4 thoughts on “Gentri-Church”

  1. To be honest, I am not sure what I am to do with this article. First, there are a lot of “facts” stated with no outside confirmation. For example, “architectural interests lean toward utilitarian rather than classical” could be happening out of necessity because there are no available church buildings or out of preference. Or is it happening not at all and only in a select cases apparent only to the author?
    Second, the author wavers between current status and hope. For example, in describing the characteristics of this church, he says that these characteristics are strategic or potentially strategic. That statement and others like it serves to weaken his overall argument about the status of this church. It leads to me wonder if the church is functioning or has the potential to function. Is it worthwhile to keep my eyes on this church movement or should I ignore it as another idea?
    Finally, if I were to take the article as a statement of where the church is and how it is positively impacting the urban areas, then it needs to be recognized as part of the church as a whole and that it must learn to live with its church-centric history. It serves no one for a part of the church to cut off another part of the same church because of its supposed lack of relevance.

    1. John, I think the way for this article to be beneficial to you is: 1) recognize that “Urban Voices” are more op ed pieces from experienced practitioners whose wisdom we can learn from or reflections from those in the trenches that can be helpful to others in ministry; 2) see that the whole point of this piece is to pose the question, “Is the gentri-church up to the tremendous challenge posed by the urban context?” (it has yet to answer definitively–we will see down the road whether that’s a yes or a no–and hence the open-ended nature of this piece); and 3) see that while the Church is one, there is a vast array of that one Church’s manifestations in different contexts, that it is helpful to name and describe those manifestations for the sake of understanding (both the pros and the cons, what manifestation is better or more ill suited for what contexts, etc.), and that this doesn’t in any way mean writing off other manifestations of the Church.

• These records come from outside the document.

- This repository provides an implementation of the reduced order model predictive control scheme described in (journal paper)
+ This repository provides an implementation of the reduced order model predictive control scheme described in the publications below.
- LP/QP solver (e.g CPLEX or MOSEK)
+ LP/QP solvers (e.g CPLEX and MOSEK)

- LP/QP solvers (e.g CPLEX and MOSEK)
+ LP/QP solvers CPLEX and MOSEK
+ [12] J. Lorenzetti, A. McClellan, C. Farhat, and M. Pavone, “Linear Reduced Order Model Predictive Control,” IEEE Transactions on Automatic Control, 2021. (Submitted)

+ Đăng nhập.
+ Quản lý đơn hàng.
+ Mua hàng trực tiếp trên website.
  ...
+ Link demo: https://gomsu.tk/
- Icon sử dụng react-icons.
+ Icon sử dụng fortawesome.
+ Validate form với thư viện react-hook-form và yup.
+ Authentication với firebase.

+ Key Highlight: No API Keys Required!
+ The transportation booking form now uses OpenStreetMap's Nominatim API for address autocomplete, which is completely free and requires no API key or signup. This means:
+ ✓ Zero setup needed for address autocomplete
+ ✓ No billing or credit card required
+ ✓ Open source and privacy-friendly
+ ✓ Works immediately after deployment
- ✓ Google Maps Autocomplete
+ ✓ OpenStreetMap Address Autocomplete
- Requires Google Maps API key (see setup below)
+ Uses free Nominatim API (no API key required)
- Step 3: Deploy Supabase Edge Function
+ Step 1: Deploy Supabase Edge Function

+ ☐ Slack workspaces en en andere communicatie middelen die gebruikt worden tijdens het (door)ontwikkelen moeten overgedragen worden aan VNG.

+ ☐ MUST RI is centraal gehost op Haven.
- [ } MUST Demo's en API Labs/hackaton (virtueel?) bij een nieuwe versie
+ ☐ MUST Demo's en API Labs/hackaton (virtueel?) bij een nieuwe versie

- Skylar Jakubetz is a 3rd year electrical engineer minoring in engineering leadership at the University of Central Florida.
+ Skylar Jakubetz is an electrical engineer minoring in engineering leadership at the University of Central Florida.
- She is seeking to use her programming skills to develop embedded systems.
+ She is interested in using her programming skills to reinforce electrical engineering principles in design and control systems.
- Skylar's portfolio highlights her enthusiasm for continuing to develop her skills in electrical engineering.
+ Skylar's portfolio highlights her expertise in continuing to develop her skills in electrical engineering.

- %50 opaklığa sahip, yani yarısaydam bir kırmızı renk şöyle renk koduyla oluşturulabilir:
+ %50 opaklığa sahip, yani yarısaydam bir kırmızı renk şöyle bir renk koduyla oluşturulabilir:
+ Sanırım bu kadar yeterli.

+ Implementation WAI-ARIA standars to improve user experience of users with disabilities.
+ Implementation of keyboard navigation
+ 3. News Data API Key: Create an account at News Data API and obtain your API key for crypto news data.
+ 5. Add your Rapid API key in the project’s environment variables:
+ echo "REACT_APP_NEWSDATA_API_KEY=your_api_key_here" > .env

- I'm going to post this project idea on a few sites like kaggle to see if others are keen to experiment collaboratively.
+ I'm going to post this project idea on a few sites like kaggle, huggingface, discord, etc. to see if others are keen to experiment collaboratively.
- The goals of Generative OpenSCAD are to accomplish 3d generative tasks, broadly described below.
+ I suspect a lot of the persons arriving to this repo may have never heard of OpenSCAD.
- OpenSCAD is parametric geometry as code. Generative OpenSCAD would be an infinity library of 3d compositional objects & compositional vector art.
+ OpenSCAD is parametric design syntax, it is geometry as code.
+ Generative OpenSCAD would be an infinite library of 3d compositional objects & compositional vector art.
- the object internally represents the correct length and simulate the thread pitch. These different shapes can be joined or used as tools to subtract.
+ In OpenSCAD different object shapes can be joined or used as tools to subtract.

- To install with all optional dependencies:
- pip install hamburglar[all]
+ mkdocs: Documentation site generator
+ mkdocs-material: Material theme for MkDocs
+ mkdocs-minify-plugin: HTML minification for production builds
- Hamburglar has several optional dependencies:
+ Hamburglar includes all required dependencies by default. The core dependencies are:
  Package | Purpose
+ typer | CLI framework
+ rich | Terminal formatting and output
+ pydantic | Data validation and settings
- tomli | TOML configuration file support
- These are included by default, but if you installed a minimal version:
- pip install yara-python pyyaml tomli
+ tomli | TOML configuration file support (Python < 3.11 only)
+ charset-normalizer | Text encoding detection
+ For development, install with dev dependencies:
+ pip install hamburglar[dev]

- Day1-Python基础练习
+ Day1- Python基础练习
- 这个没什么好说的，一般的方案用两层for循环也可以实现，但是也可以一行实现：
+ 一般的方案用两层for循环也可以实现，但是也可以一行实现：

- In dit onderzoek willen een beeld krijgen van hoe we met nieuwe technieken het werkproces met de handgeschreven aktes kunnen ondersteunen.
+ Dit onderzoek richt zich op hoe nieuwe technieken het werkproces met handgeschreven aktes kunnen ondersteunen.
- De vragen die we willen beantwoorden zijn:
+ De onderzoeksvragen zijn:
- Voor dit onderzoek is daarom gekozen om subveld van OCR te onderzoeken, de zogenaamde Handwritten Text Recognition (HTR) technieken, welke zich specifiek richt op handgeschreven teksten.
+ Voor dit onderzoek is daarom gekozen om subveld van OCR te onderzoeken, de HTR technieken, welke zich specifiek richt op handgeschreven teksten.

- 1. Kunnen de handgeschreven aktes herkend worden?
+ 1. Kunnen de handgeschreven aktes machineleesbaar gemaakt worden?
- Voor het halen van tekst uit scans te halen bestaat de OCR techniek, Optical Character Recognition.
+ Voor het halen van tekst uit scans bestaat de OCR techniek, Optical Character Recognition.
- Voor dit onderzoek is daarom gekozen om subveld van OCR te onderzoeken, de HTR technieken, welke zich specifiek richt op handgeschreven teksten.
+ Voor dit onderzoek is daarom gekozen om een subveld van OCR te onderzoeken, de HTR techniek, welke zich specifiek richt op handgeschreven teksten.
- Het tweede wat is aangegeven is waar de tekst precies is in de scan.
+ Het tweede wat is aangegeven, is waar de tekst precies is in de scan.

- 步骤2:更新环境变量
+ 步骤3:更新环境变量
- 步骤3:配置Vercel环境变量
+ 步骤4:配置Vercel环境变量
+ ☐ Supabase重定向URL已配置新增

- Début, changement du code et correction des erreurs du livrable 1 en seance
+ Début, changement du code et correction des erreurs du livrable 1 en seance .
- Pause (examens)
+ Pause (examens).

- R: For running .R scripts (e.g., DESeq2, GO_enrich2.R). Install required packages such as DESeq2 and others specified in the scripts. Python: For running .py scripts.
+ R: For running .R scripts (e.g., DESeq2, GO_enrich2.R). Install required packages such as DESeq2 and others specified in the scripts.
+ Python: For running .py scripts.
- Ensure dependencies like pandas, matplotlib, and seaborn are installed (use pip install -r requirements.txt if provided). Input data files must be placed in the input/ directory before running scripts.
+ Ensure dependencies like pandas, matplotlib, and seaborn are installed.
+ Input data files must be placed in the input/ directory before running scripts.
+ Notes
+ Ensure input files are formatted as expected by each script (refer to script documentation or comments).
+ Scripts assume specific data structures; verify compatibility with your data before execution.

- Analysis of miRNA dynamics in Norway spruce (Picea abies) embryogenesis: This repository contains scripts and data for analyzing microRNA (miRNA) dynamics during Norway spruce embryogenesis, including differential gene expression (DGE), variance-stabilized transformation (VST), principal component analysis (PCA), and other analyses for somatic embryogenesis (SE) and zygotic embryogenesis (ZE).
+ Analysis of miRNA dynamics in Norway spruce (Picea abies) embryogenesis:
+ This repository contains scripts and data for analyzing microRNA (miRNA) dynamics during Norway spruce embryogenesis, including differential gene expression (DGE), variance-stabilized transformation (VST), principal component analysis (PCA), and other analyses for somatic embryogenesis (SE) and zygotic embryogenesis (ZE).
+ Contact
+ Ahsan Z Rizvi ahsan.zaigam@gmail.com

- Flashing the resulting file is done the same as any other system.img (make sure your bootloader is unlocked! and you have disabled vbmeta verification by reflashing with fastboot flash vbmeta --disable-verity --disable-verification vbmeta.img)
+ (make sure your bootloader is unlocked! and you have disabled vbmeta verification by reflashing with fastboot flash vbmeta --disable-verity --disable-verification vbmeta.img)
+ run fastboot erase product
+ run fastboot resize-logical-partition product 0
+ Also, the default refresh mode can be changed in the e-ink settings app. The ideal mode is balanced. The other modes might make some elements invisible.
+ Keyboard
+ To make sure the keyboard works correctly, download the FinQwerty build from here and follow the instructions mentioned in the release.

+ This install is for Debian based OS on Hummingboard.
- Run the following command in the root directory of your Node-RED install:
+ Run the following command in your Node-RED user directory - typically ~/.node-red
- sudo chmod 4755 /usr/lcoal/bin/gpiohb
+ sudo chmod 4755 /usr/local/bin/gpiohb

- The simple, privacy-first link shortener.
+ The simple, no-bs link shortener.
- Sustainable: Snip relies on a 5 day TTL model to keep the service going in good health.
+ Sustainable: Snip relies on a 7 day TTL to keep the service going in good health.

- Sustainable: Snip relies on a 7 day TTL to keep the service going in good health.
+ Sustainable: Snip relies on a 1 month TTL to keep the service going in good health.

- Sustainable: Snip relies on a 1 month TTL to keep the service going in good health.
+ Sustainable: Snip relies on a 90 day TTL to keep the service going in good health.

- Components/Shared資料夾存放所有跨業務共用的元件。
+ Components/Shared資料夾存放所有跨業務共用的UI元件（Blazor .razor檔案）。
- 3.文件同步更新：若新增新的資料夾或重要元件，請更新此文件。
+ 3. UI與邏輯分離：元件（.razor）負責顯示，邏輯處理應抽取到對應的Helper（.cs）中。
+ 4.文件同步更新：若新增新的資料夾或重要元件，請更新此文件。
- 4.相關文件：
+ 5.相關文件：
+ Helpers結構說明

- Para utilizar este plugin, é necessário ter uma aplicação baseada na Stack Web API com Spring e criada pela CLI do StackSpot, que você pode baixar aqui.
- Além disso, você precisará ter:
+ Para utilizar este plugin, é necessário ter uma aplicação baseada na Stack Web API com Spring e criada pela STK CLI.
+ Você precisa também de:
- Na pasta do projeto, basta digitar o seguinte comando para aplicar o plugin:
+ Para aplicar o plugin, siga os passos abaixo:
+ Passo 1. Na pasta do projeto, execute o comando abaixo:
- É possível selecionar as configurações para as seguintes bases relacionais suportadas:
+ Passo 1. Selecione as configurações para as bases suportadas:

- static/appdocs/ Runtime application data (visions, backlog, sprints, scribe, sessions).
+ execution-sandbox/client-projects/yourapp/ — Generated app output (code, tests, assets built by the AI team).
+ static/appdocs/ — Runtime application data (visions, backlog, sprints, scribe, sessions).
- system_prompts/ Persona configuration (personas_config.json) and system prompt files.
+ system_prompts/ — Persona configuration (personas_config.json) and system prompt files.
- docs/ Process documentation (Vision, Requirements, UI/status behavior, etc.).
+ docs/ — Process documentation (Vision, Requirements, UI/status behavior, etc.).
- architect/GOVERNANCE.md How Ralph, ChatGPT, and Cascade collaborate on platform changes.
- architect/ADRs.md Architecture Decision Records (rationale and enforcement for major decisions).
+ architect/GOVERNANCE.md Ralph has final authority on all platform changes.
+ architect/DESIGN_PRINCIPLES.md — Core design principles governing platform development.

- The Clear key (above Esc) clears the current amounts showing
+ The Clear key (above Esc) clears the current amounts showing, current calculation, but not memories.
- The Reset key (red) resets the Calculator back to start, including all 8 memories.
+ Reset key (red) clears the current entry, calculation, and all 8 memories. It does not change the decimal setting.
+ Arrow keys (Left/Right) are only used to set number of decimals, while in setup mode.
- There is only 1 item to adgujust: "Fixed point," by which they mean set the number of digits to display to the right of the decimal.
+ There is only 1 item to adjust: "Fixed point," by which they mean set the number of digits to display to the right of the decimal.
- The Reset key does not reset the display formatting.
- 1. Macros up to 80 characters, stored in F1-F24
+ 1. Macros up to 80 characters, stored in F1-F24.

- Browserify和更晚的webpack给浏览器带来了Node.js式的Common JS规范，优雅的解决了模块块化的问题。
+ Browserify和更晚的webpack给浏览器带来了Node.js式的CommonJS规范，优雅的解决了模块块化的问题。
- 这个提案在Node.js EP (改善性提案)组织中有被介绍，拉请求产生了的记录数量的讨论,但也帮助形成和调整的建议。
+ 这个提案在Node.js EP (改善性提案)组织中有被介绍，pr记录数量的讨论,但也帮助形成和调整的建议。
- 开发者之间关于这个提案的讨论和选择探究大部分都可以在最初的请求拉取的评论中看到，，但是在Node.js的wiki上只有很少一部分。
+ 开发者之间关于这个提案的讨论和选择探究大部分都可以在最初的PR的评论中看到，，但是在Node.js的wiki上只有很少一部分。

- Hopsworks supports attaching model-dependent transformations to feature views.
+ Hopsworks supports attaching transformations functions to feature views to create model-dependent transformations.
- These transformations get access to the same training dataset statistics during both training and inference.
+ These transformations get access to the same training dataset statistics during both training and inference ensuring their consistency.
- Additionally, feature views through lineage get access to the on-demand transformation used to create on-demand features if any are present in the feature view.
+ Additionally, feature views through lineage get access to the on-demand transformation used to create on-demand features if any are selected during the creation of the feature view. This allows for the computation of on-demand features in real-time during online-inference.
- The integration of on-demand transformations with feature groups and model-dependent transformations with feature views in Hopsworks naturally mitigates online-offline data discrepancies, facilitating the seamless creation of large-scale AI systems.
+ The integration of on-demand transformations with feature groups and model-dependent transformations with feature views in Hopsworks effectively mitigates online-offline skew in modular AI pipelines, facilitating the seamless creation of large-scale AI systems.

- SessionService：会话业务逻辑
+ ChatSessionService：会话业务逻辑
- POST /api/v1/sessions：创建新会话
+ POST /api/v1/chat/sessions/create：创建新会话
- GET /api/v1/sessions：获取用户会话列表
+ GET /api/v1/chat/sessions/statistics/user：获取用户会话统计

  2. I feel as though this movement has some beneficial aspects for urban mission. For example their focus of being a community vs commuter church, a parish model that many urban church plants implement.
    I do have a few questions: What can this movement do to ensure “gentrification with justice”–moving in without displacing those already in the community? What does community transformation look like? What’s their view on indigenous leadership? How much of their efforts will be on growing and grooming leaders from the community?
    After reading this statement in the article–“this new kingdom movement flows in a tide of privilege that knows nothing of sacrifice”–I wonder can or does this movement see those in the community as the real “experts” from whom to learn?
    I know a lot of these questions can be better answered down the road but it would be great if someone can shed some light on this.

  3. Lupton’s perspective here, while painted in some broad brush strokes, is spot on in my corner of the country (the Pacific Northwest). These “gentri-churches” are popping up all over the place in Seattle and Portland (and in between), in part because of what I’d consider a combination of denominational desperation and evangelical-entrepreneurial energy. For me the question is: will these congregations genuinely embrace their urban communities as good neighbors (in an incarnational manner), or will they follow “the tide of privilege” that accepts displacement of the poor as an unfortunate side-effect of growing an urban, upwardly-mobile, attractional church? Sadly, I think the latter is far more tempting, much easier to implement, and measurably “efficient” by denominational standards of church planting assessment. Lupton is right to suggest that worshiping in a trendy urban context hardly leads to covenant-keeping communities of kingdom justice.